= Richard H. Lyon =

American acoustical engineer (1929–2019)

Richard H. Lyon (August 24, 1929 – January 21, 2019) was an American acoustical engineer.

==Early life==
Lyon was born in Evansville, Indiana, on August 24, 1929, to parents Chester and Gertrude Lyon.

He attended Evansville College in his hometown, graduating in 1952 with a bachelor's degree in physics. Lyon pursued further study in the subject at the Massachusetts Institute of Technology. Upon earning his doctorate in 1955, Lyon joined the faculty of the University of Minnesota, where he was assistant professor of electrical engineering.

==Career==
After three years of teaching, Lyon went to the University of Manchester for post doctoral study funded by the National Science Foundation. Lyon then worked at Bolt, Beranek, and Newman for ten years. He joined MIT faculty as a lecturer in 1963, and was made professor of mechanical engineering in 1970. While teaching, Lyon founded Cambridge Collaborative, Inc. and RH Lyon Corp.
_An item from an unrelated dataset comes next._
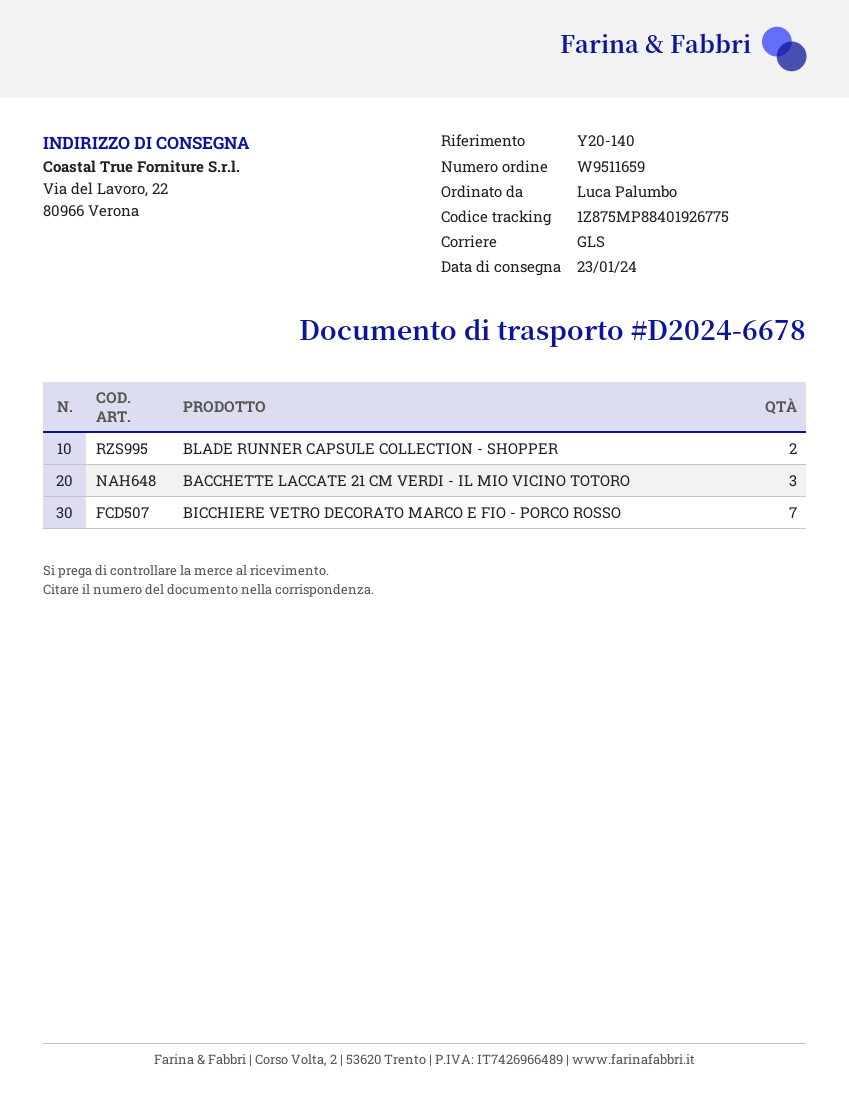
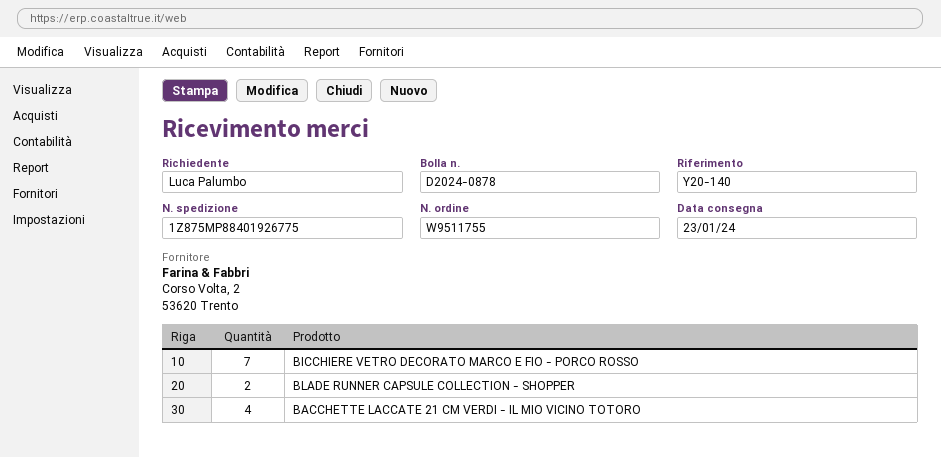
order number: W9511659 -> W9511755
delivery note number: D2024-6678 -> D2024-0878
BACCHETTE LACCATE 21 CM VERDI - IL MIO VICINO TOTORO: 3 -> 4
Lyon was elected to membership of the National Academy of Engineering "for development of statistical energy analysis and machinery diagnostic techniques" in 1995, the same year he ended his career in academia and won the Rayleigh Medal.

He was elected to fellowship of the Acoustical Society of America and has received the ASA Silver (1998) and Gold Medals (2003), as well as the Gold Medal from the Acoustical Society of India.

==Death==
Lyon died on January 21, 2019, aged 89. He is survived by his wife, Jean Lyon, and his three children, Kathy Davis, Geoffrey Lyon, and Suzanne (Sue) Lyon Riggle.